PROBLEM DESCRIPTION: Using the material below, print the line that contains "moved [63,725,787,931] ->", the line that contains "none -> [32,535,486,609]", and every line in between, exactly and nothing else.

EXCERPTED RECORDS:
┌──

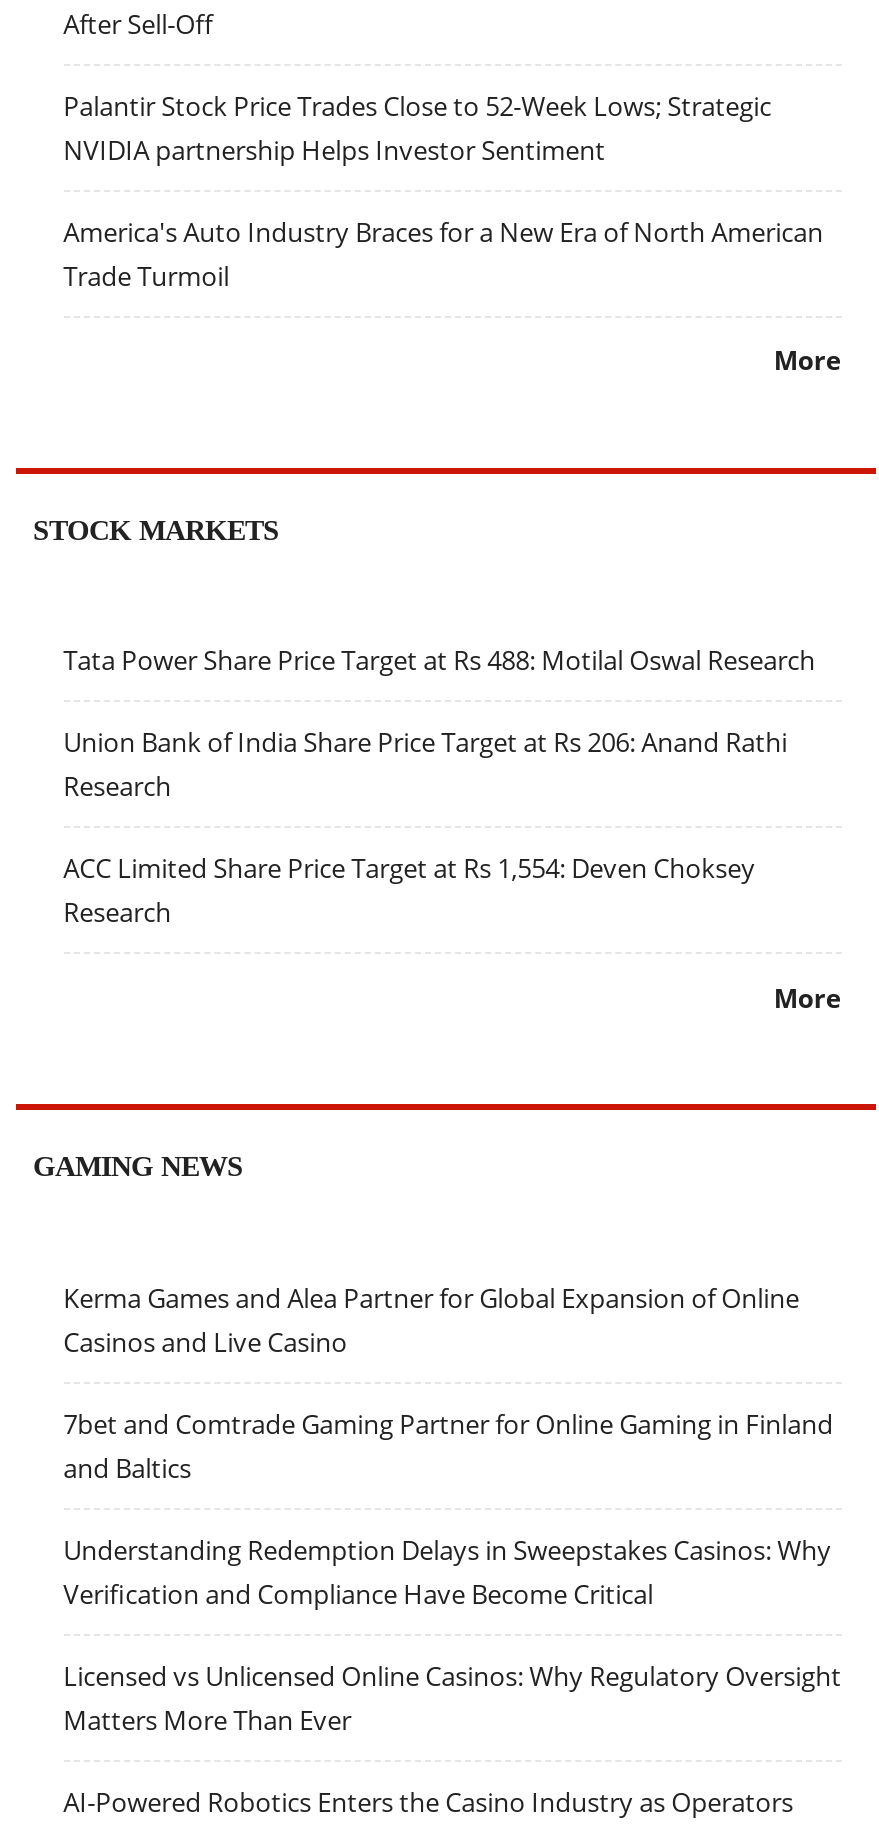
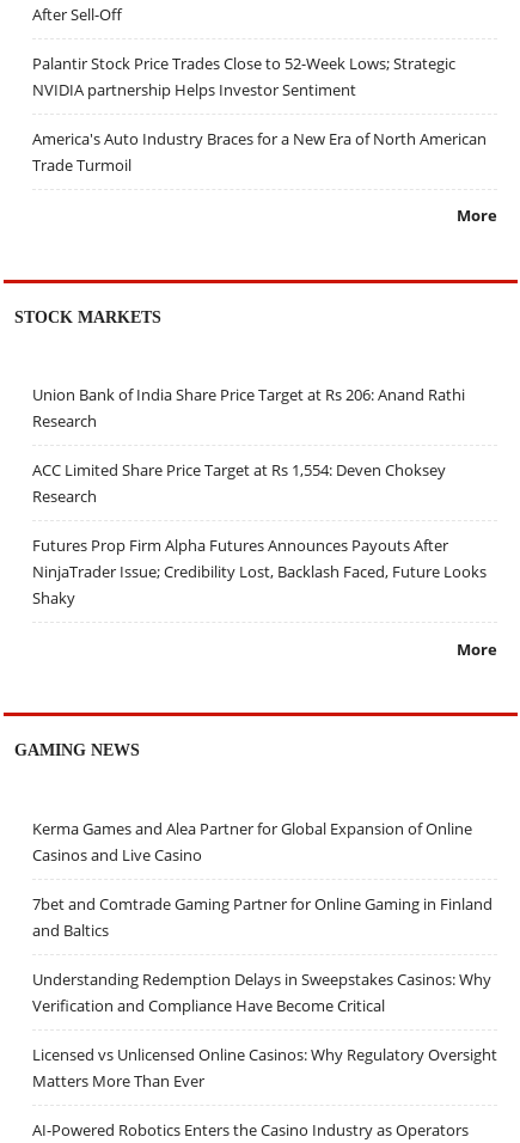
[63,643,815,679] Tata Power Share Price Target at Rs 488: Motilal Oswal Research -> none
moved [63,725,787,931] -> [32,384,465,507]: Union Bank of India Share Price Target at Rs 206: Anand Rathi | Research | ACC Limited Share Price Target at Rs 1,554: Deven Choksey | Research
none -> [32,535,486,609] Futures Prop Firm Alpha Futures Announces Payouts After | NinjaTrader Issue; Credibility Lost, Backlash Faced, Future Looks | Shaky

└──
┌──

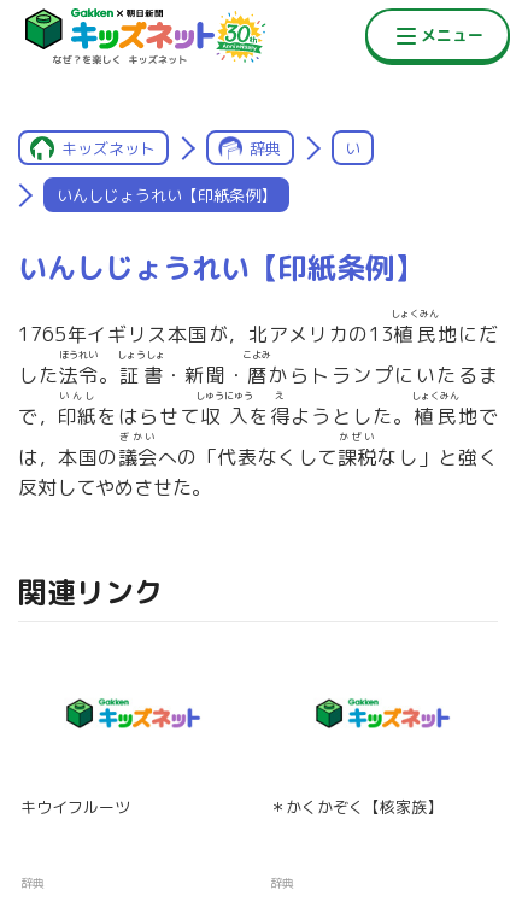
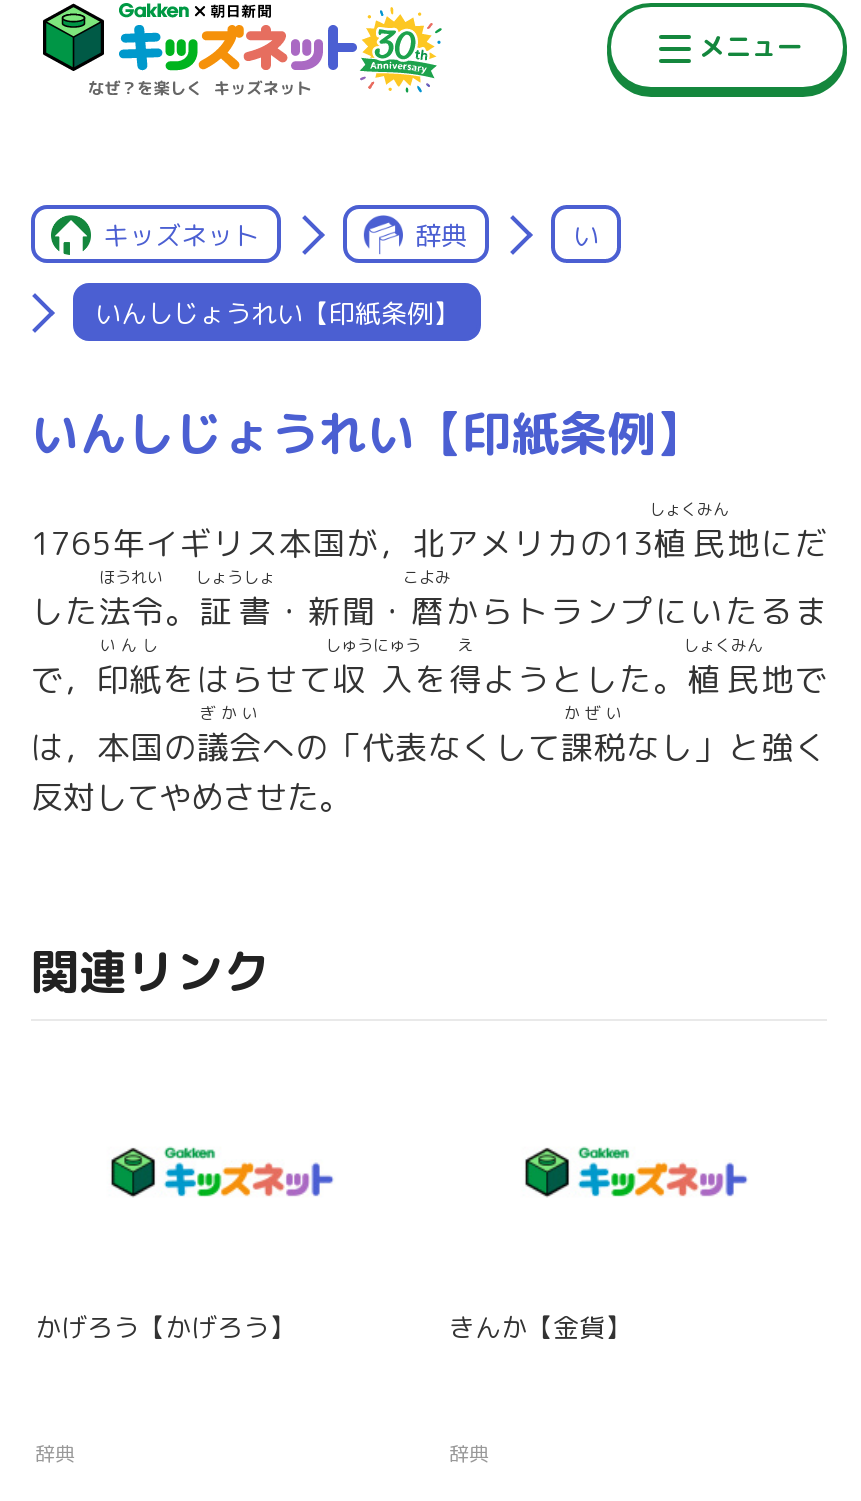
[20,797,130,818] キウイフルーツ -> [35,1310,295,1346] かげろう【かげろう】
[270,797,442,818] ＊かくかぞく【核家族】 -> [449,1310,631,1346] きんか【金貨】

└──

ANSWER BELOW:
moved [63,725,787,931] -> [32,384,465,507]: Union Bank of India Share Price Target at Rs 206: Anand Rathi | Research | ACC Limited Share Price Target at Rs 1,554: Deven Choksey | Research
none -> [32,535,486,609] Futures Prop Firm Alpha Futures Announces Payouts After | NinjaTrader Issue; Credibility Lost, Backlash Faced, Future Looks | Shaky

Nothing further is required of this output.